= Robert B. Strimple =

American theologian (1935 – 2024)

Robert Benson Strimple (18 April 1935 – 17 November 2024) was an American theologian. He served as president of Westminster Seminary California from 1982 to 1988.

==Life and career==
Strimple was born in New Castle, Delaware and studied at the University of Delaware and Westminster Theological Seminary. He taught at Toronto Bible College and WTS, before becoming the founding President of WSC. He was ordained as a minister in the Orthodox Presbyterian Church in 1970.

Strimple contributed to Three Views on the Millennium and Beyond (Zondervan, 1999), arguing for amillennialism.

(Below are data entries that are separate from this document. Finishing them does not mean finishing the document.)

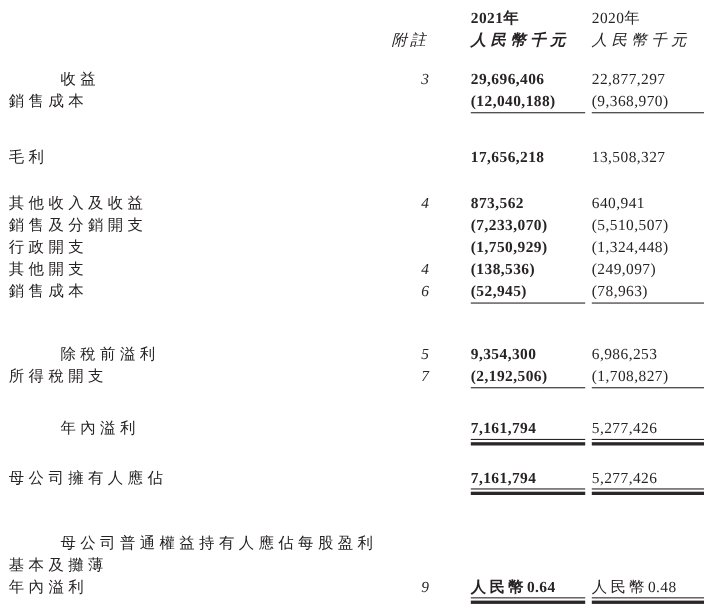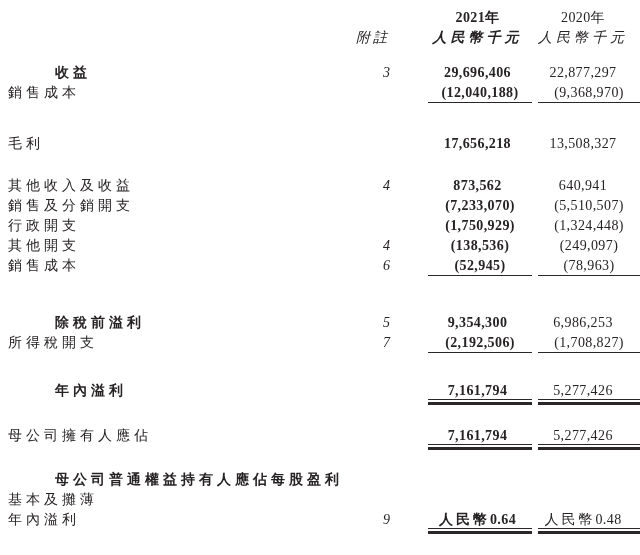--- a/index.html
+++ b/index.html
@@ -6,25 +6,25 @@
   body{
     width:640px;height:555px;overflow:hidden;background:#ffffff;
     font-family:"Liberation Serif","DejaVu Serif",serif;
     color:#272324;
   }
   .page{box-sizing:border-box;width:640px;height:555px;padding:8px 0 0 8px;}
   .row{display:flex;line-height:20px;font-size:14px;}
   .c{box-sizing:border-box;white-space:nowrap;}
   .c.label{flex:1;letter-spacing:4px;overflow:hidden;}
   .c.note{width:40px;text-align:right;font-style:italic;padding-right:4px;}
-  .c.amt{position:relative;text-align:center;letter-spacing:0.4px;}
+  .c.amt{position:relative;text-align:left;letter-spacing:0.4px;}
   .a2021{width:104px;margin-left:34px;padding-right:5px;font-weight:bold;}
   .a2020{width:102px;margin-left:6px;padding-right:12px;}
   .a2021.neg,.a2020.neg{padding-right:0;}
-  .bold{font-weight:bold;padding-left:47px;}
+  .bold{font-weight:normal;padding-left:47px;}
   .cjk{letter-spacing:3px;}
   
   .rule-single::after{
     content:"";position:absolute;left:0;right:0;bottom:0;height:1.4px;background:#2b2728;
   }
   .rule-double::after{
     content:"";position:absolute;left:0;right:0;bottom:1px;height:1.2px;background:#2b2728;
   }
   .rule-double::before{
     content:"";position:absolute;left:0;right:0;bottom:-4px;height:2.8px;background:#2b2728;
@@ -33,21 +33,21 @@
   .hdr-units .c{font-style:italic;}
   .hdr-units .amt{letter-spacing:4px;}
   .hdr-units .note{letter-spacing:3px;}
   
   .sec-1{margin-top:15px;}
   .sec-2{margin-top:31px;}
   .sec-3{margin-top:22px;}
   .sec-4{margin-top:37px;}
   .sec-5{margin-top:28px;}
   .sec-6{margin-top:25px;}
-  .sec-7{margin-top:24px;}
+  .sec-7{margin-top:39px;}
   .sec-8{}
 </style>
 </head>
 <body>
 
 <div class="page">
   <div>
 
     <div class="section sec-0">
       <div class="row">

In 2004, a Festschrift was published in his honor. The Pattern of Sound Doctrine: Systematic Theology at the Westminster Seminaries included contributions from Jay E. Adams, R. Scott Clark, Ed Clowney, John Frame, Richard Gaffin, W. Robert Godfrey, D. G. Hart, Michael Horton, and David VanDrunen.

VanDrunen argues that Strimple's "most significant accomplishment" was his article on Philippians 2, and that in this way he followed John Murray in practising systematic theology with a "distinctively exegetical bent". Strimple died on 17 November 2024, at the age of 89.